Depression is the most common and recurrent mental disorder that diminishes the quality of life of patients.^1–3 Furthermore, depression increases the risk of many diseases, such as diabetes,⁴ Alzheimer's disease,⁵ epilepsy,⁶ and cardiovascular disease,⁷ with severe forms of depression even increasing mortality.⁸ Although depression has been studied for several years, the mechanism behind its onset remains elusive. Currently, serotonin selective reuptake inhibitors (SSRIs) are the first-line antidepressants in use. However, treatment using SSRIs is far from satisfactory because of the severe side effects and its failure to ameliorate the symptoms of depression in 30% of cases.⁹ Therefore, there is a great need to develop novel treatment modalities.
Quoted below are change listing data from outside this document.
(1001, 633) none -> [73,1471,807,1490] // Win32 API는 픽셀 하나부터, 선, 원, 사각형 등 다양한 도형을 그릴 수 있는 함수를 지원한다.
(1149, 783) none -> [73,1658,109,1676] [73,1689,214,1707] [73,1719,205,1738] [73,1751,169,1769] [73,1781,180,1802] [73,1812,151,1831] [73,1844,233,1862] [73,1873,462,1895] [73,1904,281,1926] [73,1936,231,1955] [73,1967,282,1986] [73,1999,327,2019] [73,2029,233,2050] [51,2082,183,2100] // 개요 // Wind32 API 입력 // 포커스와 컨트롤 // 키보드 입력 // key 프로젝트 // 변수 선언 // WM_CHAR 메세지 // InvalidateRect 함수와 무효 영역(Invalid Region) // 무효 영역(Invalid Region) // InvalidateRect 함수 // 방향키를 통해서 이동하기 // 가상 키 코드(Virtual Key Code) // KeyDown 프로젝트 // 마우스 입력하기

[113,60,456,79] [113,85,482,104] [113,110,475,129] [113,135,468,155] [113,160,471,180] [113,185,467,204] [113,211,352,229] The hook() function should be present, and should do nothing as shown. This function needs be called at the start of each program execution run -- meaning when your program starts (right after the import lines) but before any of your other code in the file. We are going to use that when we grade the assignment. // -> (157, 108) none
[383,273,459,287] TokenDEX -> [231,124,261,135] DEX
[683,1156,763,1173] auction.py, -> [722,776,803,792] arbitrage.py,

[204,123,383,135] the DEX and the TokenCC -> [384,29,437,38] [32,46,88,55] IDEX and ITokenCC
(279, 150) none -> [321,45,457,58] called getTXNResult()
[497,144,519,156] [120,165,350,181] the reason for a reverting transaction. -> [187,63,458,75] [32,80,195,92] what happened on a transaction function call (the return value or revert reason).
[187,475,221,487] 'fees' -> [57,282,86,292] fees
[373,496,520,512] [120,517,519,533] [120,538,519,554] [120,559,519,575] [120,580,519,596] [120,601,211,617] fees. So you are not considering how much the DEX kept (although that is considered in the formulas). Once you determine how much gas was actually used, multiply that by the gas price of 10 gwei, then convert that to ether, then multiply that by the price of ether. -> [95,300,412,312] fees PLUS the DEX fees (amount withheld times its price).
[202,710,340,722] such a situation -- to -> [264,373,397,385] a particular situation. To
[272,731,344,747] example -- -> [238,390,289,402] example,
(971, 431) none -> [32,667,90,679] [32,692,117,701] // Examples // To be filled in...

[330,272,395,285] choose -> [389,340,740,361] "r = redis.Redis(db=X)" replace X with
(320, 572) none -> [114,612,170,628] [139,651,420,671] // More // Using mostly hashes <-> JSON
In response to stress, the hypothalamic–pituitary–adrenal (HPA) axis, which is associated with antidepressant treatment, is hyperactivated.^10–12 The activation of the HPA axis is characterized by elevated synthesis and secretion of corticotropin-releasing hormone (CRH), which accelerates the release of adrenocorticotropic hormone (ACTH) into the systemic circulation, subsequently resulting in the release of glucocorticoids into the systemic circulation by the adrenal cortex.¹³ Hyperactivity of the HPA axis has long been considered to be the mechanism of a major part of depressive symptomatology.¹⁴ Previous studies have shown that patients with major depression have a hyperactive HPA axis, and chronic antidepressant treatments revert the HPA axis function back to normal.^10–12 The HPA axis could be a potential candidate for antidepressants.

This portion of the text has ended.